What is your secret?  How do you make it all work every day?  Anyone lucky enough to be able to work part-time or not have to go to the office at all?  How do you budget your time?

Saturday, January 21, 2012

Ready? Close enough? Or Not Even Close?

I finished editing my work-in-progress two nights ago (two years and five drafts it took me).  After I read the last sentence, I exhaled a deep breath of contentment and thought that I was finished; I was happy at last with the structure, the characterizations, the descriptions - it felt like my main character's world was exactly as it should be, true to him and his nature.

But the next morning, as I sat on the sofa with my cup of coffee, I felt my self doubt rise faster than the steam off my coffee.

Could I really have finished a full-length literary work?  Isn't that something real authors do?
Am I just fooling myself?
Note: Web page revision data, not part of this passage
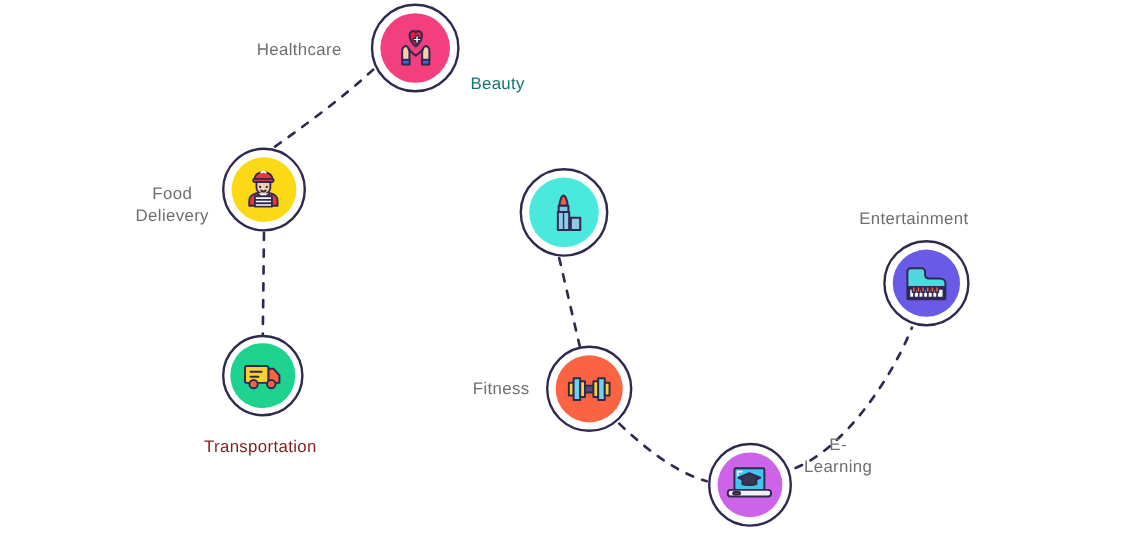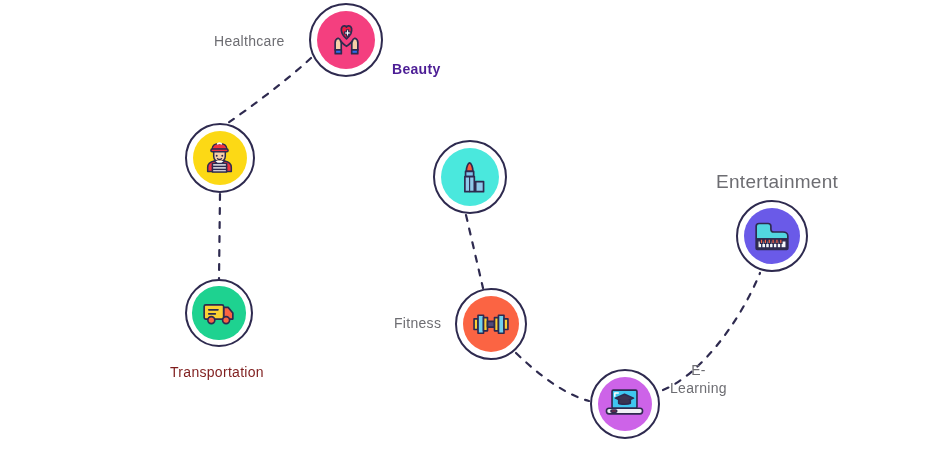"Beauty" div.label { color: #4c1d95 -> #0f766e; font-weight: bold -> none }
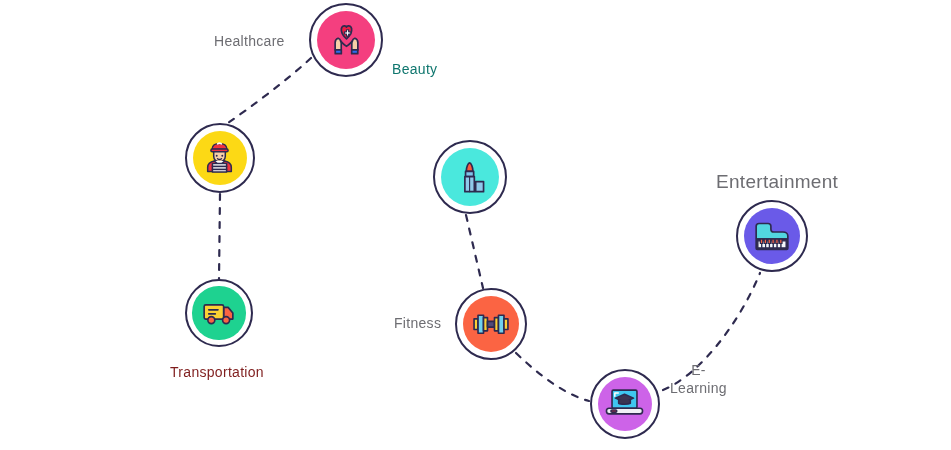"Food" div.label { html: none -> <div>Food Delievery</div> }
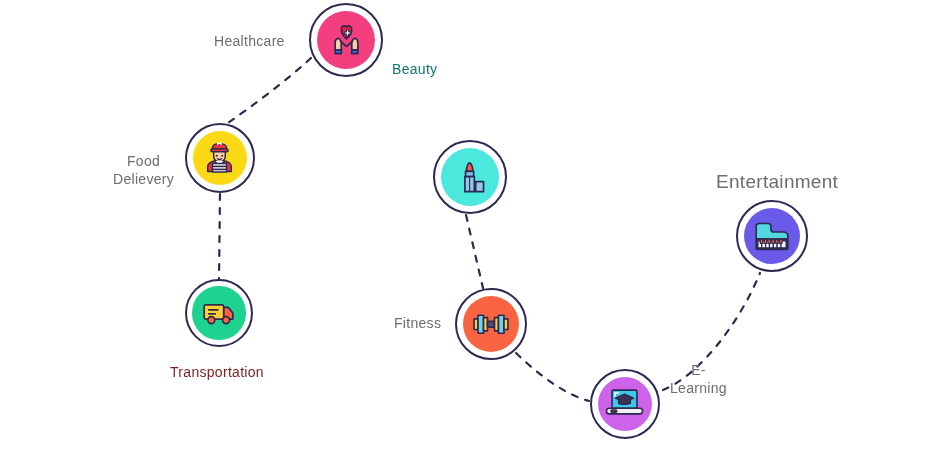"Entertainment" .label-lg { font-size: 19px -> 14px }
There must be something I have missed in the process!  Maybe I did not focus enough on the secondary characters?

And so on.

You get the picture.

Or maybe it is just part of our nature as writers, never to be fully satisfied?

Whatever it is, I am moving forward!

Friday, January 13, 2012

Blogging - When, Why, and How Often?

Approaching my one-year anniversary as a blogger, I was thinking about what I have learned during this past year as it relates to blogging and how I am doing as a blogger.  Should I blog more often?  Should I write about topics unrelated to writing?  How much time should I spend on each post?  Do I enjoy blogging? And what am I trying to achieve?

Overall, I enjoy keeping this blog - it's fun to write about various topics and to read people's comments, advice, and thoughts.  It also makes me think about the different elements of writing and allows me to share the challenges thereof.  Of course I hope that it helps me develop as a writer and slowly establish a platform, which I feel I will need if I am published one day.  And, last but not least, I am glad to have met so many other writers in the process!

The main challenge is time.  Blogging just once a week as I do takes at least 30 minutes.  I also check my bloglist twice a week for at least 30 minutes to see what you're all blogging about (now that is loads of fun!).  Sure, an hour and a half does not sound like a lot, but when there are so many other tasks that vie for that same time slot late at night, it is. 

What is your main objective in blogging?  How much do you blog?  Any suggestions for me?

Wednesday, January 4, 2012

How Important is Location in a Story?

I am struggling to find the answer as I return to my WiP after the holidays.
In my experience as a reader (which is certainly much broader than my experience as a writer) the relevance of location can be categorized in one of three ways.
In some novels, location is tantamount to the story and a different city or country may result in a new novel.  Think of Dan Brown's works - without Rome, Angels and Demons would be a different experience.  The same applies to The Help.

In other novels, you could change the location without anyone even noticing - this is especially true in novels that focus on the journey of the main character and everthing else is secondary and provides only shades of enrichment to the story. The Memory of Running by Ron McLarty falls into this category as does Speak by Laurie Halse Anderson.

The most difficult one, of course, is the one into which my WiP falls, along perhaps with the majority of novels.  The place and time are too intertwined with the story and provide an amount of detail or explanation without which it no longer works - or works differently than intended.  Novels I see as falling into this category include Milan Kundera's Slowness and Janet Fitch's White Oleander. 

And my WiP.  It is set in Eastern Europe.  The average reader would probably prefer a setting in the US, but I feel that my story (and my character's journey) is too intertwined with history and place and I can't change it without losing meaning.

Better to loose (potential) readers than the story.